The stretch wanted below opens at the line containing "absolute; top: 126px;" and closes at the line containing "absolute; left: 0;". Please return it exactly, with no other lines.

(Given records Opens)

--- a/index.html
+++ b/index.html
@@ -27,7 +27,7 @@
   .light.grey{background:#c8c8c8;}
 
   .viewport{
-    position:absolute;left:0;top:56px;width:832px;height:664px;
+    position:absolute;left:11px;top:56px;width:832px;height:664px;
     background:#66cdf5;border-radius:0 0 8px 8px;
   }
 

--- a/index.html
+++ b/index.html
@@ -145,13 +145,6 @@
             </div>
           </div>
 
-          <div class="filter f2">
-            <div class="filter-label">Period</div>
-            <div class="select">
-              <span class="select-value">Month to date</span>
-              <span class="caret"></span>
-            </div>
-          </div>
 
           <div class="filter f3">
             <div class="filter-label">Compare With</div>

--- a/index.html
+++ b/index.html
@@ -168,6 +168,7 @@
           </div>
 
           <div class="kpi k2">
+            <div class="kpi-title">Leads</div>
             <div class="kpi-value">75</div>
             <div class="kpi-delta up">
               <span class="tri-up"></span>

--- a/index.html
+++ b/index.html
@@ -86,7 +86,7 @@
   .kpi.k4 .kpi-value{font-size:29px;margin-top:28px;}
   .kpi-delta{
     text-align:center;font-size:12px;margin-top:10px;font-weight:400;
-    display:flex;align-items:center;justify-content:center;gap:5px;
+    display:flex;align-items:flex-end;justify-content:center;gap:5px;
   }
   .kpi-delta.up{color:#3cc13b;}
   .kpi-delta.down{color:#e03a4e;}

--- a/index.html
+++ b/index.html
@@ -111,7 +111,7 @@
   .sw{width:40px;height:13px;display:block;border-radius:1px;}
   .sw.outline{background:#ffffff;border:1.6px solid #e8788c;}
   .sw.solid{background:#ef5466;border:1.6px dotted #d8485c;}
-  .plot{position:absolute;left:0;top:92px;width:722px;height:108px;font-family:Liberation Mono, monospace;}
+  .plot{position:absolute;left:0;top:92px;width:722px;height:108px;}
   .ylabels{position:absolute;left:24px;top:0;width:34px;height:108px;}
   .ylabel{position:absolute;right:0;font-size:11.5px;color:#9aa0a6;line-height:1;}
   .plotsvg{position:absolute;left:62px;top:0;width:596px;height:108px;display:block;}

(Given records Closes)
(Given records Opens)

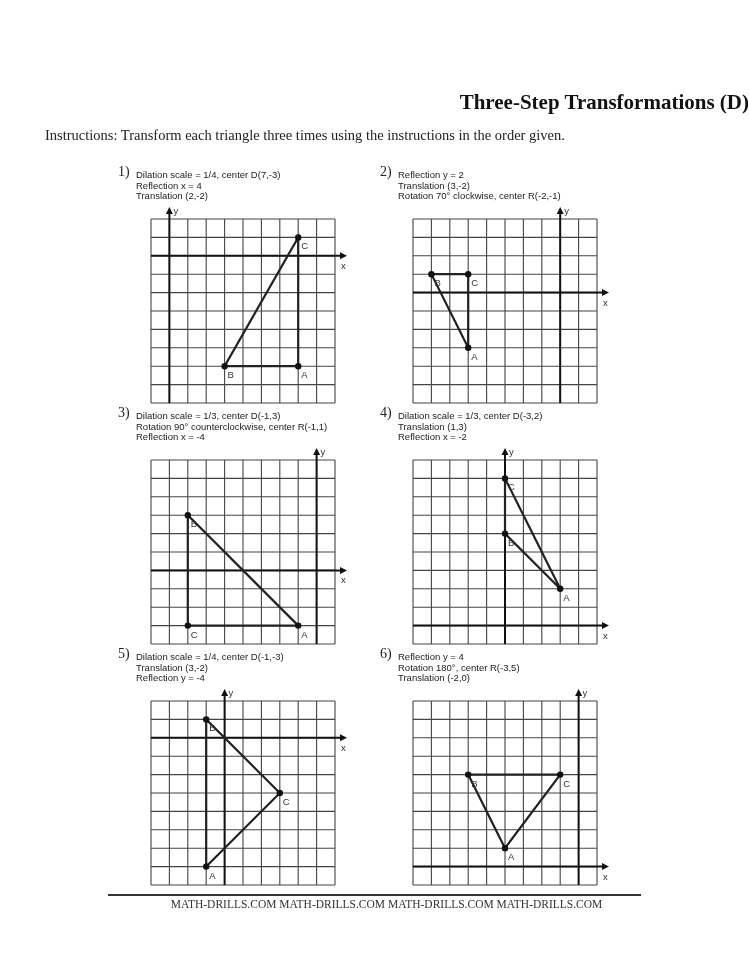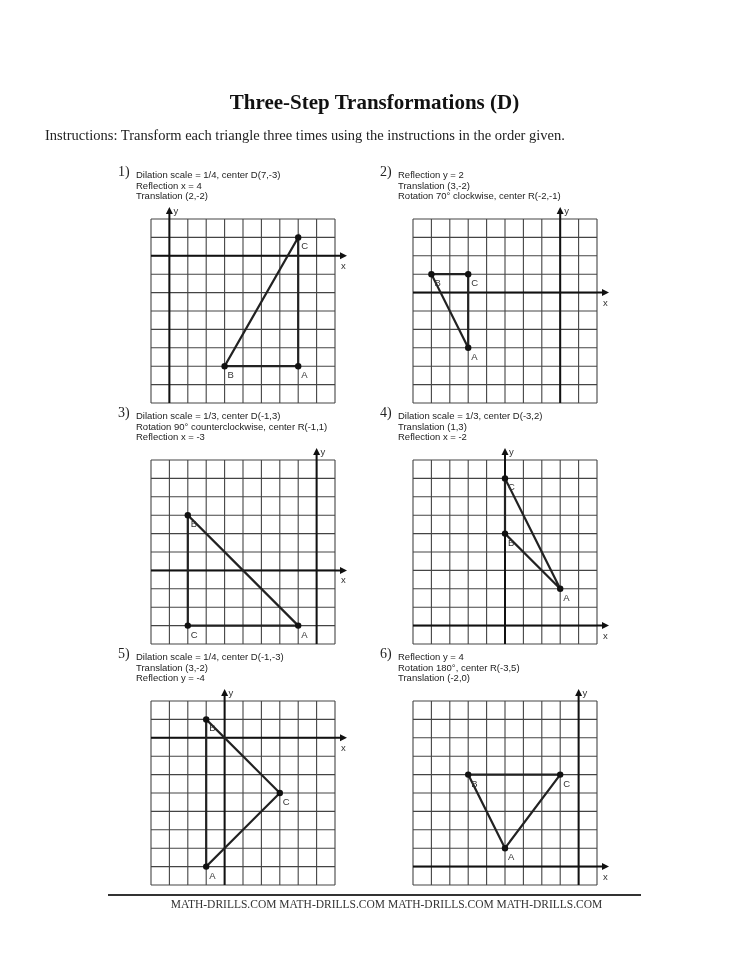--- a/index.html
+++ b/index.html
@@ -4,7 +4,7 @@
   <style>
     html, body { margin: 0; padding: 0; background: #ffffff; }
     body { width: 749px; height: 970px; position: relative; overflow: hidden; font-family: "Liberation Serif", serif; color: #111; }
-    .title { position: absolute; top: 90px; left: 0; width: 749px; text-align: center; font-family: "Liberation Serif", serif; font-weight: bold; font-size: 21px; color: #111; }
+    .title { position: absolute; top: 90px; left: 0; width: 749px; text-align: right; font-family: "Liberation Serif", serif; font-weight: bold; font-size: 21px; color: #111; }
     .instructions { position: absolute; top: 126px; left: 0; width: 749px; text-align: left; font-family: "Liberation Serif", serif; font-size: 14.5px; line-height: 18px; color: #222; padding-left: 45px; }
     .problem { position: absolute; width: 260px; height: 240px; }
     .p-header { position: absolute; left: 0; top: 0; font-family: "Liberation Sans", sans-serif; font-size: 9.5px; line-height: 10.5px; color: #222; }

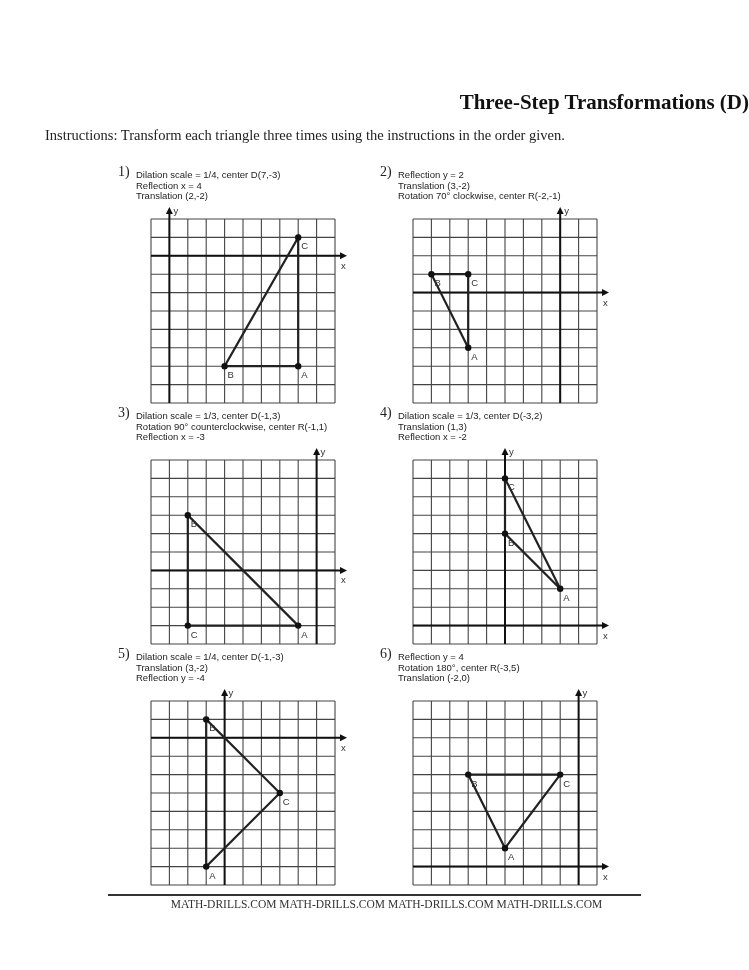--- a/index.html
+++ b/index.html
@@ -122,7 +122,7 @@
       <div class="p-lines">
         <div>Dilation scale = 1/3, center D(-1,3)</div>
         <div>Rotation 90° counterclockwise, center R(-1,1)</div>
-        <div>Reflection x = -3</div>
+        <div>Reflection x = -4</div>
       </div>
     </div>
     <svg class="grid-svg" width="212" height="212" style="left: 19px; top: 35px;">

(Given records Closes)
(Given records Opens)

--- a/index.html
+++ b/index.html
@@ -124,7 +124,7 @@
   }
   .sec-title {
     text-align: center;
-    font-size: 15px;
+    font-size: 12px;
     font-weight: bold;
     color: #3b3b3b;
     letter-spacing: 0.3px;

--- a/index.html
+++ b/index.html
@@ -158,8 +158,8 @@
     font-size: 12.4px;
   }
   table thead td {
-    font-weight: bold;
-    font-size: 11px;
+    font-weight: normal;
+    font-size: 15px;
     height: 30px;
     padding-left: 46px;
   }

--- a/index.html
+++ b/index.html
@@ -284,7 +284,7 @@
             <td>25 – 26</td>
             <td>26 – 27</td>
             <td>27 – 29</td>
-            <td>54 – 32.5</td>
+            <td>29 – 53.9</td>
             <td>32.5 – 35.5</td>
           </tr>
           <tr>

(Given records Closes)

*Exercise response*:
     .instructions { position: absolute; top: 126px; left: 0; width: 749px; text-align: left; font-family: "Liberation Serif", serif; font-size: 14.5px; line-height: 18px; color: #222; padding-left: 45px; }
     .problem { position: absolute; width: 260px; height: 240px; }
     .p-header { position: absolute; left: 0; top: 0; font-family: "Liberation Sans", sans-serif; font-size: 9.5px; line-height: 10.5px; color: #222; }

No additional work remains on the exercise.